Can’t you wait? Bobby said. He slid out of bed and dressed rapidly.

They carried their shoes down the hall and stopped at the top landing where they could see into their father’s room, dark at the front of the house; through the open door they could hear him, it was like rattling, then a release then a pause, then like rattling again. They went downstairs one after the other, being quiet, and moved to the porch and sat on the steps to put on their shoes. Outside it was fresh, almost cold. The sky was clear and crowded with stars, the stars looked hard and pure. The last clinging leaves at the tops of the cottonwoods washed and fluttered in the soft nightwind.

They moved away from the house out across the drive onto Railroad Street and under the purple-shining streetlamp purring high on its pole and stayed along the edge of the dirt road, moving out of the pool of light into the increasing dark. The old man’s house next door was silent and pale, like the gray houses of dreams. They went on along the road edge. Then they could see it. Parked at the side of the road one hundred feet ahead in the ragweed was a dark car.

They stopped abruptly. Ike motioned and they ducked into the railroad ditch and walked quiet in the dry weeds. When they came opposite the car they stopped again. They studied it, the faint starlit glint on its round hood and trunk, the silver hubcaps. They couldn’t hear anything, even the wind had stopped. They came up out of the ditch toward the car, feeling exposed now in the open road, but when they rose up and looked past the car windows they found there was nobody and nothing inside, only empty beer cans on the floorboards and a jacket thrown over the backseat. They went on. They rounded to the locust trees in the front yard and stopped, then moved again, stepping into the wild overgrown lot of cheetweed and dead sunflowers, and moved across it and gained the side of the house. They slid along the cold clapboards until they came to the window where the flicker of light spilled out onto the side yard, where it flickered ever more faintly in a kind of illuminated echo on the dirt and the dry weeds.

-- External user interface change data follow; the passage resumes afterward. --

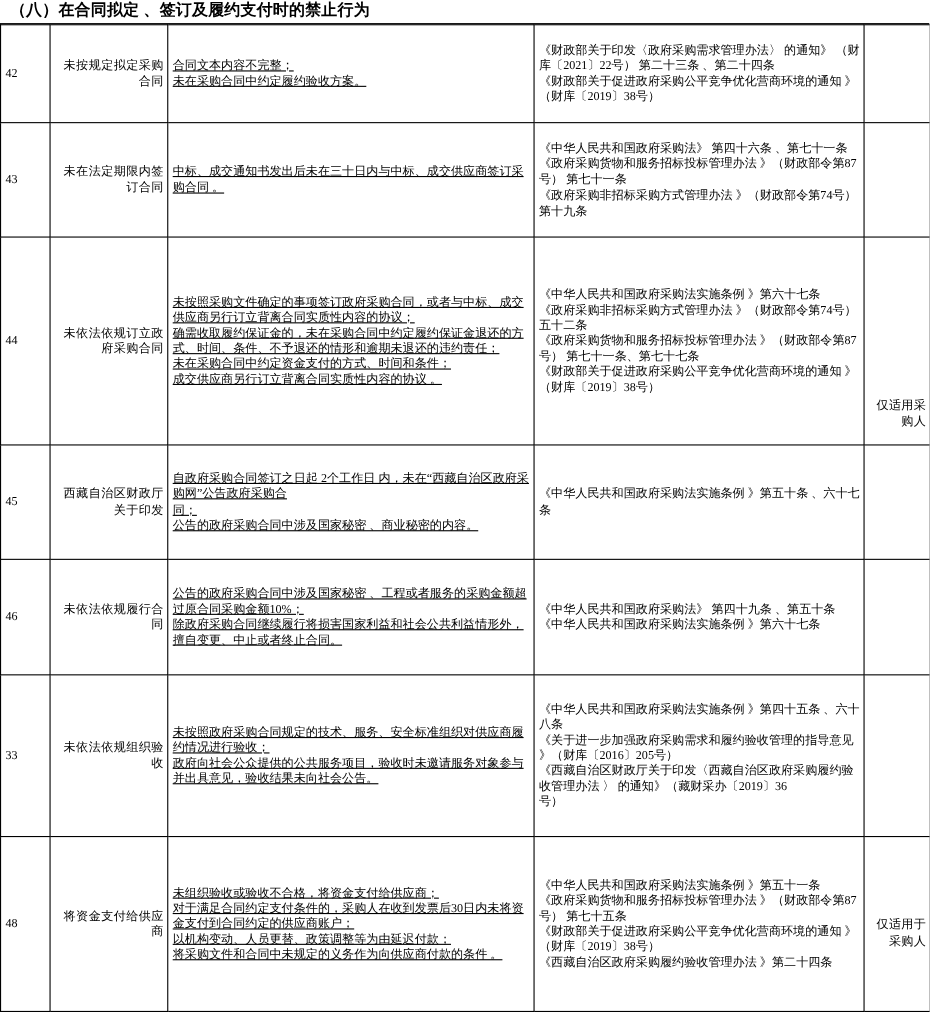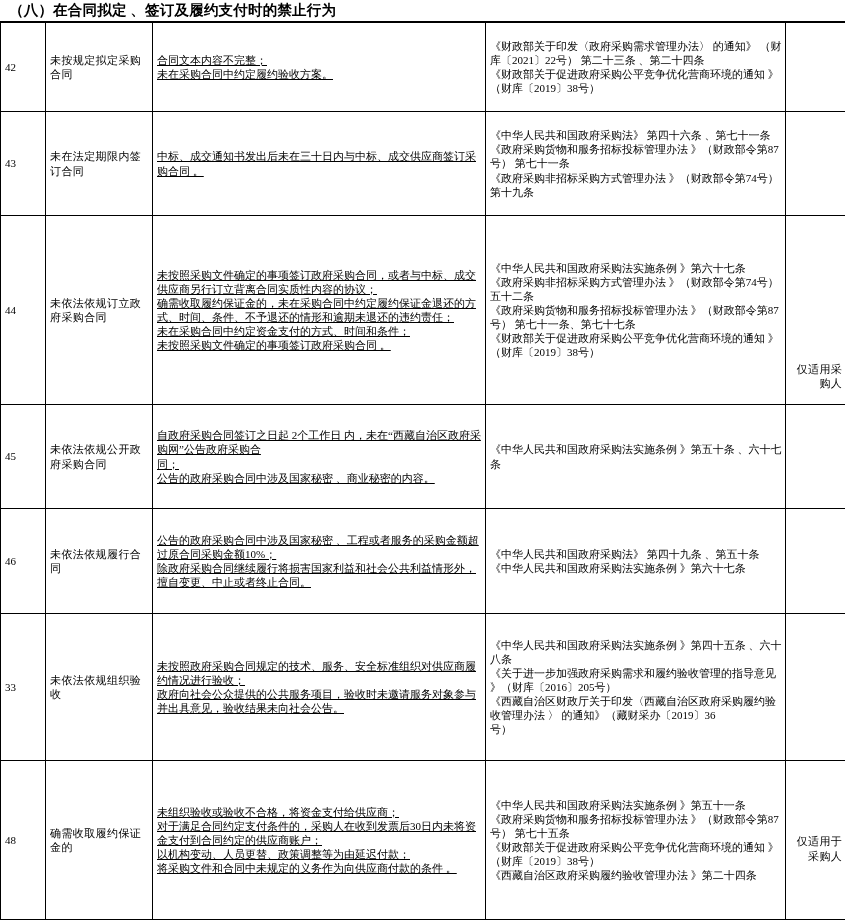--- a/index.html
+++ b/index.html
@@ -64,6 +64,7 @@
     padding-left: 6px;
     padding-right: 2px;
     letter-spacing: 0.4px;
+    text-align: right;
   }
   td.c-desc {
     width: 333px;

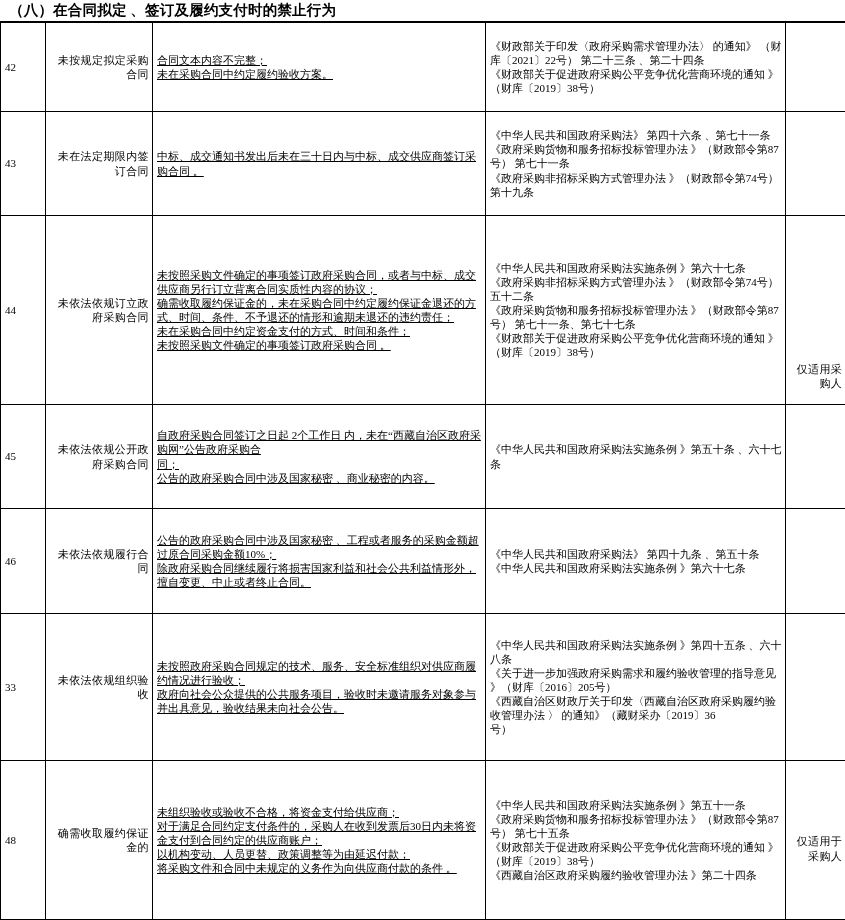--- a/index.html
+++ b/index.html
@@ -136,7 +136,7 @@
           <span class="ln">未按照采购文件确定的事项签订政府采购合同，或者与中标、成交供应商另行订立背离合同实质性内容的协议；</span>
           <span class="ln">确需收取履约保证金的，未在采购合同中约定履约保证金退还的方式、时间、条件、不予退还的情形和逾期未退还的违约责任；</span>
           <span class="ln">未在采购合同中约定资金支付的方式、时间和条件；</span>
-          <span class="ln">未按照采购文件确定的事项签订政府采购合同 。</span>
+          <span class="ln">成交供应商另行订立背离合同实质性内容的协议 。</span>
         </td>
         <td class="c-basis" style="vertical-align:middle">
           <span class="ln">《中华人民共和国政府采购法实施条例 》第六十七条</span>

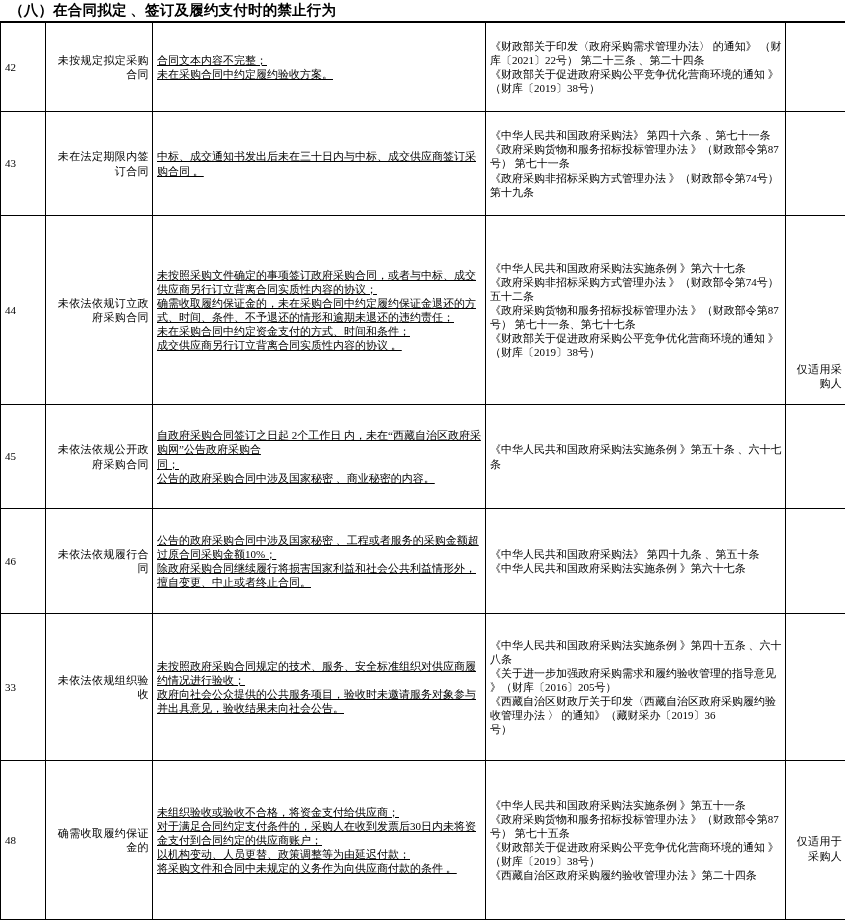--- a/index.html
+++ b/index.html
@@ -149,7 +149,7 @@
 
       <tr style="height:104px">
         <td class="c-num">45</td>
-        <td class="c-title">未依法依规公开政府采购合同</td>
+        <td class="c-title">西藏自治区财政厅关于印发</td>
         <td class="c-desc">
           <span class="ln">自政府采购合同签订之日起 2个工作日 内，未在“西藏自治区政府采购网”公告政府采购合</span>
           <span class="ln">同；</span>

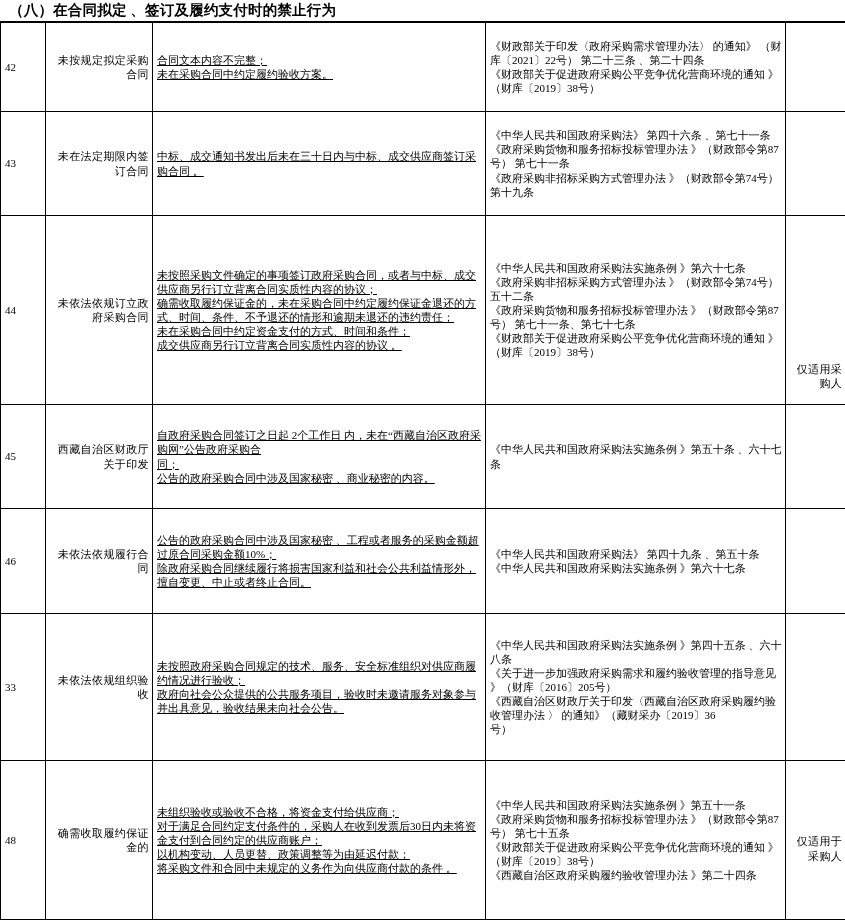--- a/index.html
+++ b/index.html
@@ -193,7 +193,7 @@
 
       <tr style="height:159px">
         <td class="c-num">48</td>
-        <td class="c-title">确需收取履约保证金的</td>
+        <td class="c-title">将资金支付给供应商</td>
         <td class="c-desc">
           <span class="ln">未组织验收或验收不合格，将资金支付给供应商；</span>
           <span class="ln">对于满足合同约定支付条件的，采购人在收到发票后30日内未将资金支付到合同约定的供应商账户；</span>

Then they could hear talking coming from inside. There was no glass in the window since the panes had been smashed in by thrown rocks years ago. But there was still an old lacy yellowed crocheted curtain hanging over the void of the frame, and through the gauze of the curtain when they raised their heads they could see a blond girl lying on the floor on an old mattress. Two candles were set into beer bottles on the floor and in the flickering light they saw that the girl was one of the high school girls they often saw on Main Street, and she was completely naked. An army blanket was spread over the mattress and she was lying on the blanket with her knees raised up and they could see the damp hair glistening between her legs and her soft flattened breasts and her hips and thin arms, and she was the color of cream all over and pink-toned and they looked at her in surprise and something akin to religious astoundment and awe. Lying next to her there was a big hard-muscled red-haired boy who was as naked as she was, only he was wearing a gray tee-shirt that had its sleeves cut off. He was from the high school too. They’d also seen him before. And now he was saying, That’s not it. Because it’s only this once.